On a new Trusty instance (e.g. integration-slave1005), the latest master of integration/zuul (wmf-deploy-20141208-2) actually installs without problems. So I guess that package is only missing on Precise.

However, while it installs without errors, the version is still the wrong. Job mediawiki-phpunit-hhvm fails with zuul-cloner: error: Can not mix change and refupdate parameters.

Trusty instances (integration-slave1007, integration-slave1009) seem to be at version wmf-deploy-20140924-1 (different from the Precise instances). I've installed that version on integration-slave1005 and updated the documentation.

I have cleaned up the mess: created a new tag wmf-deploy-20141221-1 and pushed master and labs to point to it.

It is based on upstream 685ca22 with:

  • requirements.txt tweaks
  • merge of the dependencies branch to get missing tarballs as modules
  • a commit that points requirements.txt to the tarballs
  • a couple patches I proposed

I have uninstalled Zuul on all labs instance and the two production boxes then reinstalled it. On gallium restarted zuul server and merger.

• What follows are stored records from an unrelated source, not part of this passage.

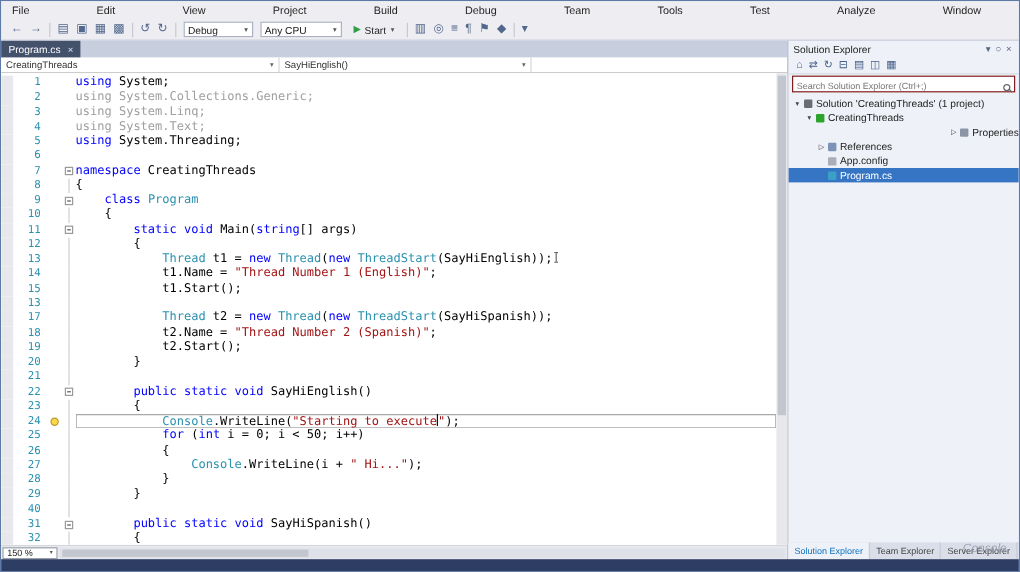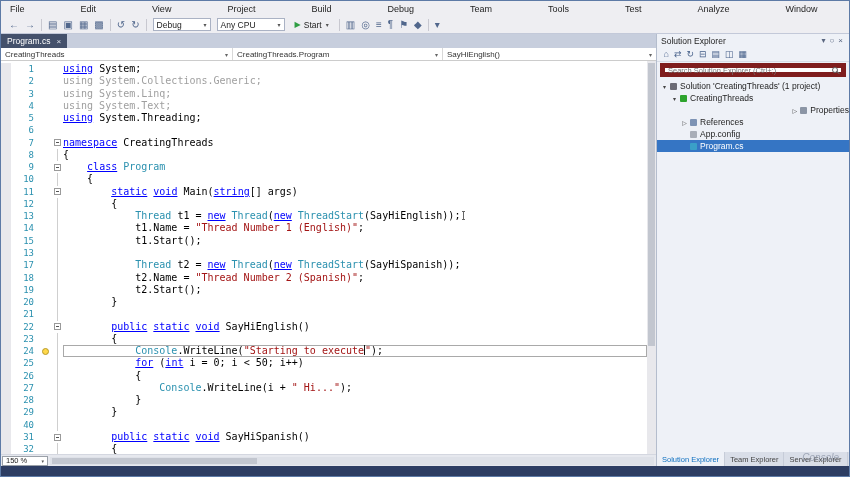--- a/index.html
+++ b/index.html
@@ -177,10 +177,6 @@
       <div class="breadcrumb">
           <div class="crumb">
             <span class="crumb-label">CreatingThreads</span>
-            <span class="crumb-arrow">▾</span>
-          </div>
-          <div class="crumb">
-            <span class="crumb-label">CreatingThreads.Program</span>
             <span class="crumb-arrow">▾</span>
           </div>
           <div class="crumb">

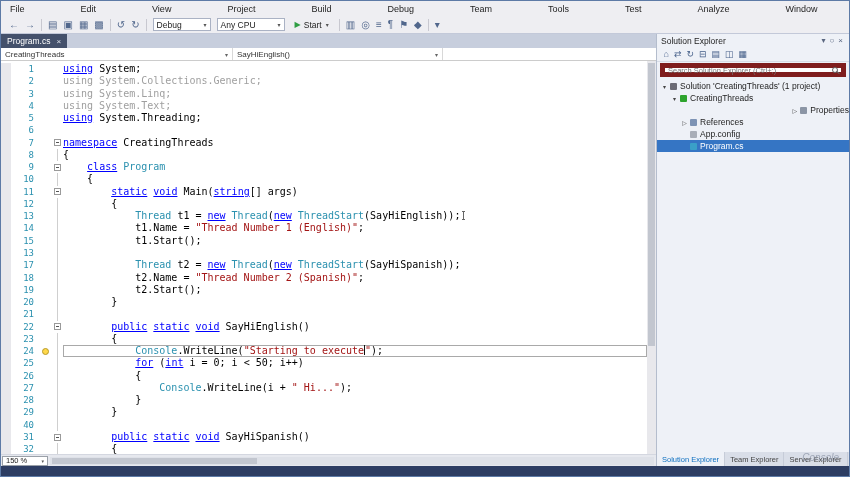--- a/index.html
+++ b/index.html
@@ -51,7 +51,7 @@
   .foldbox::after { content:""; position:absolute; left:1px; right:1px; top:2px; height:1px; background:#555; }
   .c-code { flex:1; color:#000; }
   .code-row.current .c-code { box-shadow:inset 0 0 0 1px #a9a9a9; }
-  .tok-kw { color:var(--keyword);text-decoration:underline; } .tok-ty { color:var(--type); }
+  .tok-kw { color:var(--keyword); } .tok-ty { color:var(--type); }
   .tok-st { color:var(--string); }  .tok-gr { color:var(--inactive); } .tok-pl { color:#000; }
   .caret { display:inline-block; width:1px; height:10px; background:#111; vertical-align:-1px; }
   .ibeam { display:inline-block; width:3px; height:9px; margin-left:2px; vertical-align:-1px;

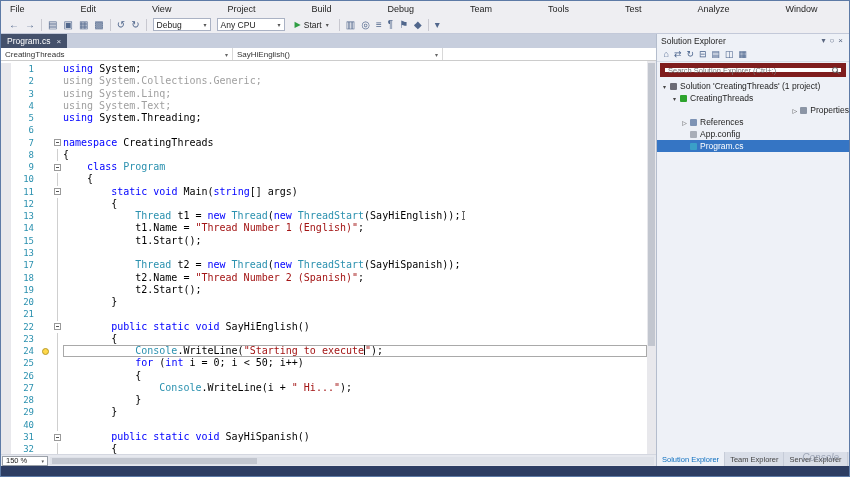--- a/index.html
+++ b/index.html
@@ -74,7 +74,7 @@
   .panel-toolbar { height:14px; display:flex; align-items:center; padding:0 4px; border-bottom:1px solid #d7dce6; flex:none; }
   .panel-toolbar .tb-icon { font-size:9px; color:#47618a; padding:0 2.5px; }
   .panel-search { height:16px; padding:1px 3px; flex:none; display:flex; }
-  .panel-search .searchbox { flex:1; display:flex; align-items:center; background:#fff; border:5px solid #7f1d1d; padding:0 3px; }
+  .panel-search .searchbox { flex:1; display:flex; align-items:flex-end; background:#fff; border:1px solid #7f1d1d; padding:0 3px; }
   .panel-search input { flex:1; border:none; outline:none; font-size:7.5px; color:#333; font-family:"Liberation Sans", sans-serif; background:transparent; }
   .mag { width:6px; height:6px; border:1px solid #666; border-radius:50%; position:relative; flex:none; margin-left:3px; }
   .mag::after { content:""; position:absolute; width:4px; height:1px; background:#666; transform:rotate(45deg); right:-3px; bottom:-1px; }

Listing tarballs in zuul requirements.txt caused the integration-config-tox-py27 Jenkins job to fail. That is because pip does not recognize the tarballs being listed there :-/

I have pushed a new commit serie tagged as wmf-deploy-20141221-2 which no more list the tarballs in the requirements.txt file. So the install procedure is:

pip install pytz-2014.4.tar.gz Babel-1.3.tar.gz prettytable-0.7.2.tar.bz2 six-1.7.3.tar.gz
HTTP_PROXY=. HTTPS_PROXY=. python setup.py install

I guess it is time to have Zuul to be in a Debian package which will hopefully solve that mess.

I think the puppet logic for this is now working for existing and new nodes. Re-open if otherwise.